Traditional BI (Without DW)
Sisense Without Data Warehouse
It also cleans, centralizes and structures this detailed data for you, performs ETL functions within the ElastiCube server, and presents the results in an intuitive dashboard so that it’s optimized for use by business users of BI. This dashboard can easily be shared across your company.
As a result, you can access all the data you have for any given analytics task, in a neat and tidy format, without having to invest heavily in hardware or lean on IT for support. If you don’t yet have a data warehouse, you may find that this system makes one redundant.
Sisense without Data Warehouse
But… What if All Your Data is Already in a Warehouse?
If you already have a data warehouse, though, your efforts haven’t been in vain. In fact, it can even be a good thing.
If you’ve already committed to a data warehouse, there’s no reason you can’t continue to connect this to a BI system for analysis. In fact, the right BI solution can actually help you to get more out of your existing data warehouse, to maximize your investment.

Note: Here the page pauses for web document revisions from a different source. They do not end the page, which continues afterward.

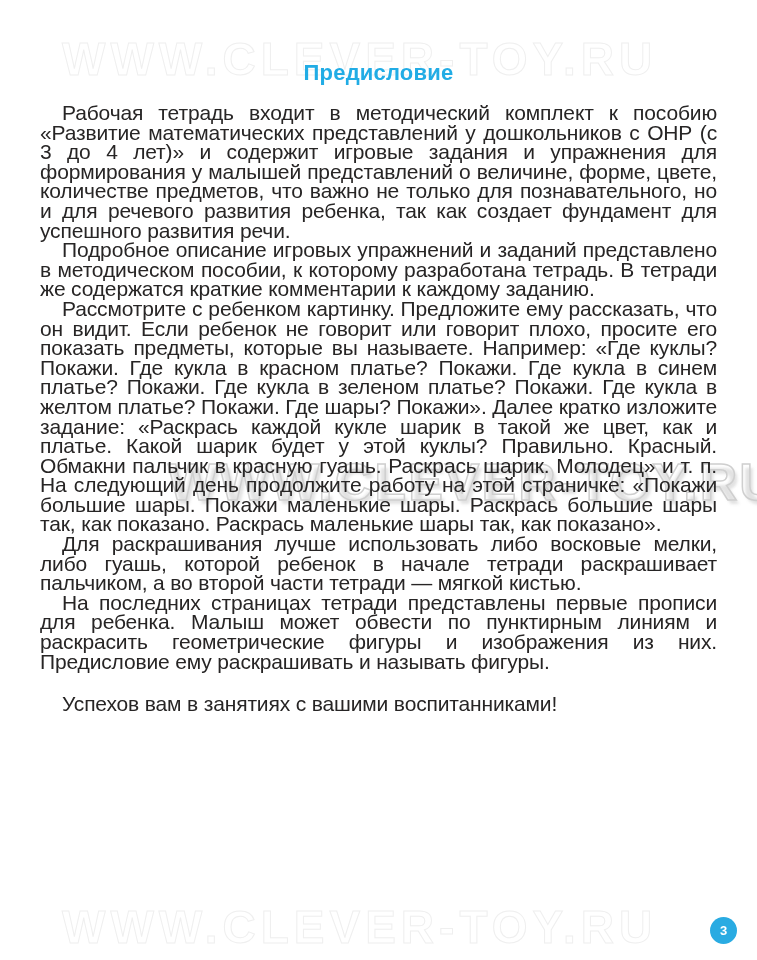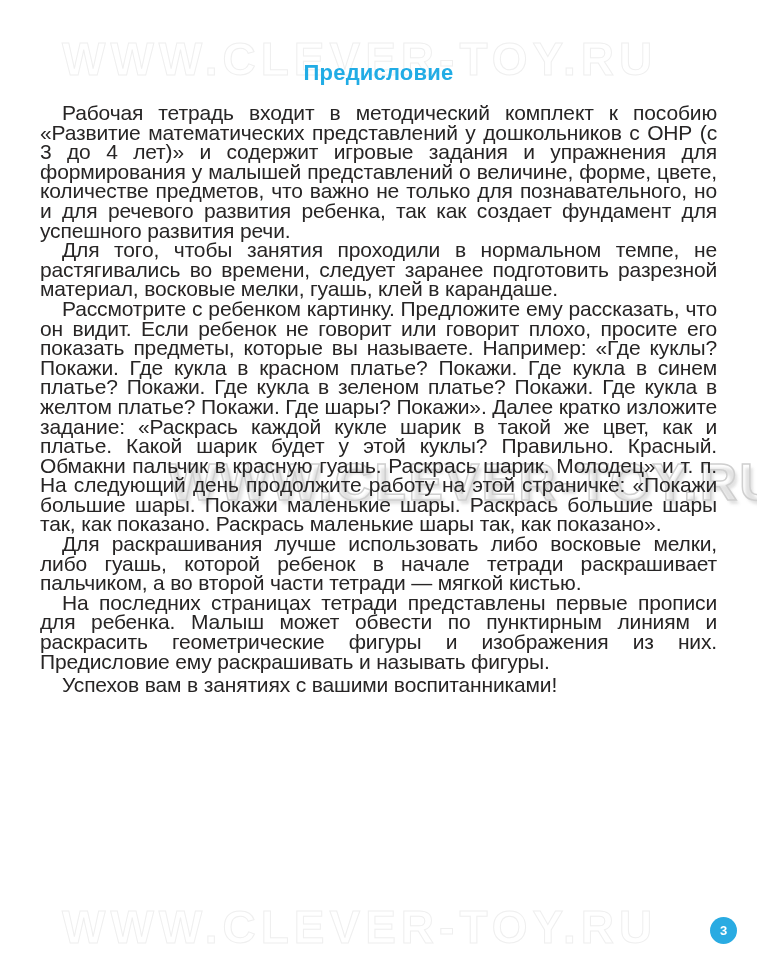"Подробное описание игровых упражнений и" p { html: none -> <p>Подробное описание игровых упражнений и заданий представлено в методическом пособии, к которому разработана тетрадь. В тетради же содержатся краткие комментарии к каждому заданию.</p> }
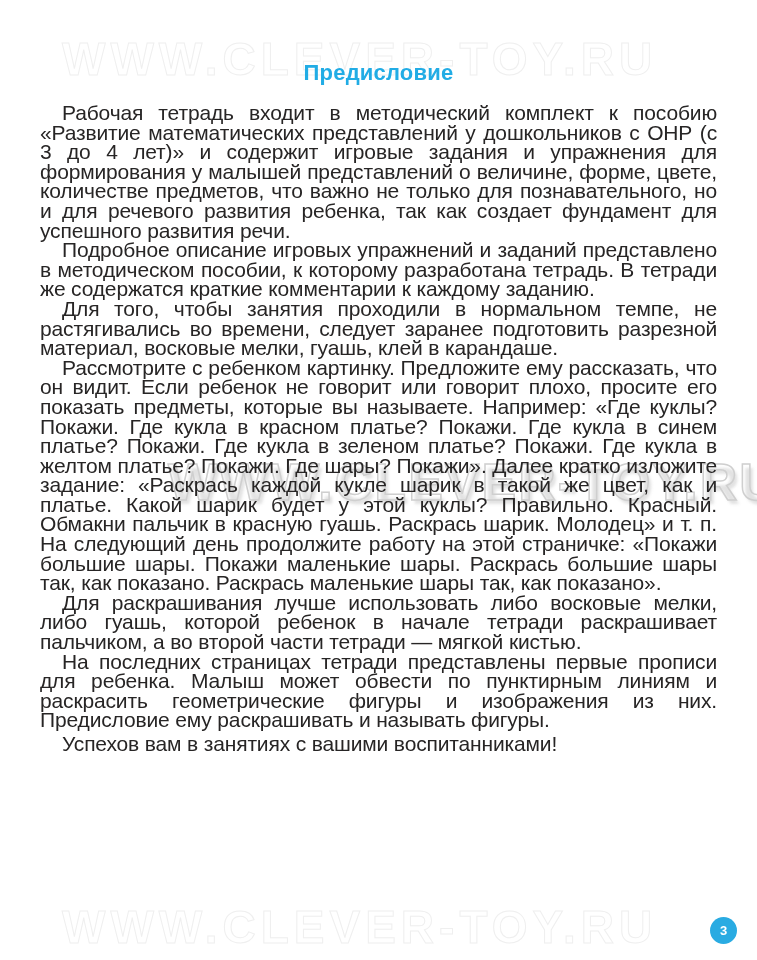"Для того, чтобы занятия проходили" p { html: <p>Для того, чтобы занятия проходили в нормальном темпе, не растягивались во времени, следует заранее подготовить разрезной материал, восковые мелки, гуашь, клей в карандаше.</p> -> none }
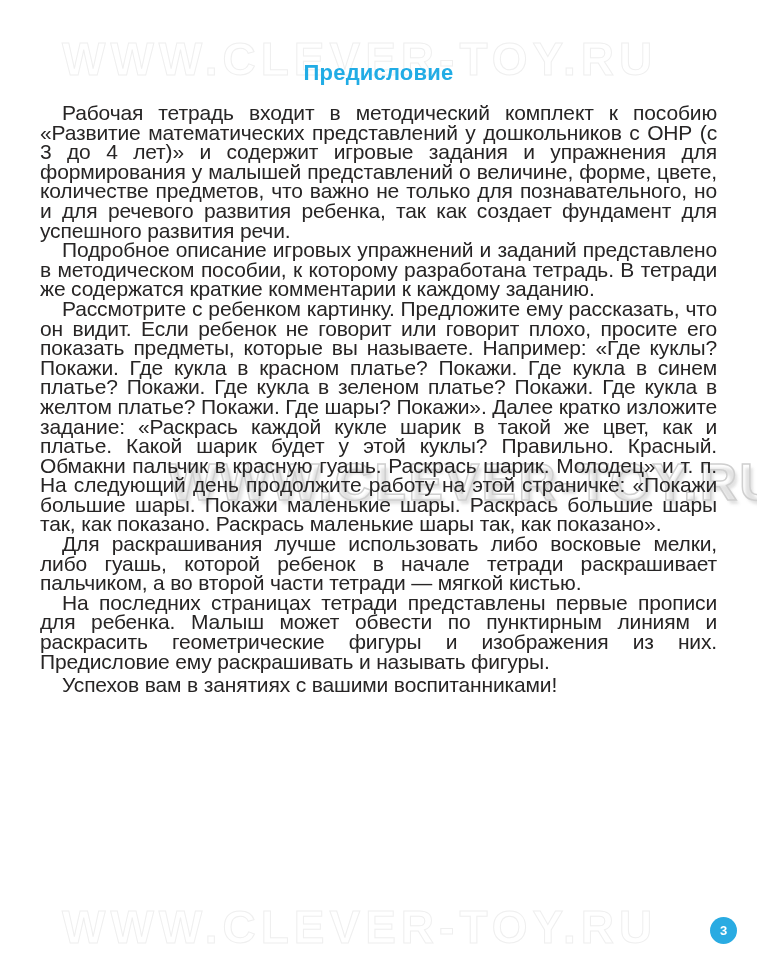"Успехов вам в занятиях с" .body-text p.closing { margin-top: 4px -> 23px }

Again, to use the Sisense example, in this setup you can connect ElastiCubes to the raw data in your data warehouse, allowing you to retain the granular detail of this clean, centralized, structured data. Compare this to traditional systems which use data marts or OLAP cubes to connect to this raw data, summarizing it and decentralizing it in the process. New, sophisticated BI technologies aren’t here to render your database obsolete (unless you want them to). More commonly, they help you get the most out of the system you already have.
BI with Data Warehouse
Sisense with Data Warehouse
It does all this while future-proofing your data strategy. You don’t need to establish additional ways to import new or difficult data streams into your database because you’ll be able to connect to them directly. You don’t need to worry that your store of data is growing all the time, because it’s not going to bottleneck when you try to get it from your warehouse and into your analytics tools. You can scale.
Sisense with Data Warehouse
Final Thoughts: Getting Smart With Your Investment
Until recently, the first step in any organization’s BI efforts was to build infrastructure for collecting and storing data. Typically this meant investing in a data warehouse, which keeps growing as you continue to add data. The data stored in the data warehouse would then feed into the BI platform for analysis. Investments in data warehouses and the tools to extract the data and analyze it was massive.
In today’s BI world, you can still do that—but it’s not the only way. You can also make direct, even live, connections to your data sources, without necessarily analyzing only the data that was stored in a data warehouse.
This means that a data warehouse is no longer necessarily central to your BI process, but that doesn’t mean it’s obsolete. The best practice is to use your BI platform to mash up data from data warehouses and direct connections in one place.
Using a data warehouse with a BI platform like Sisense gives you the best of both worlds. You continue to use your existing setup without incurring new hassles or paying out again when you want to add new data streams, plus you actually make the data in the warehouse more accessible, useful and ultimately more valuable than ever before.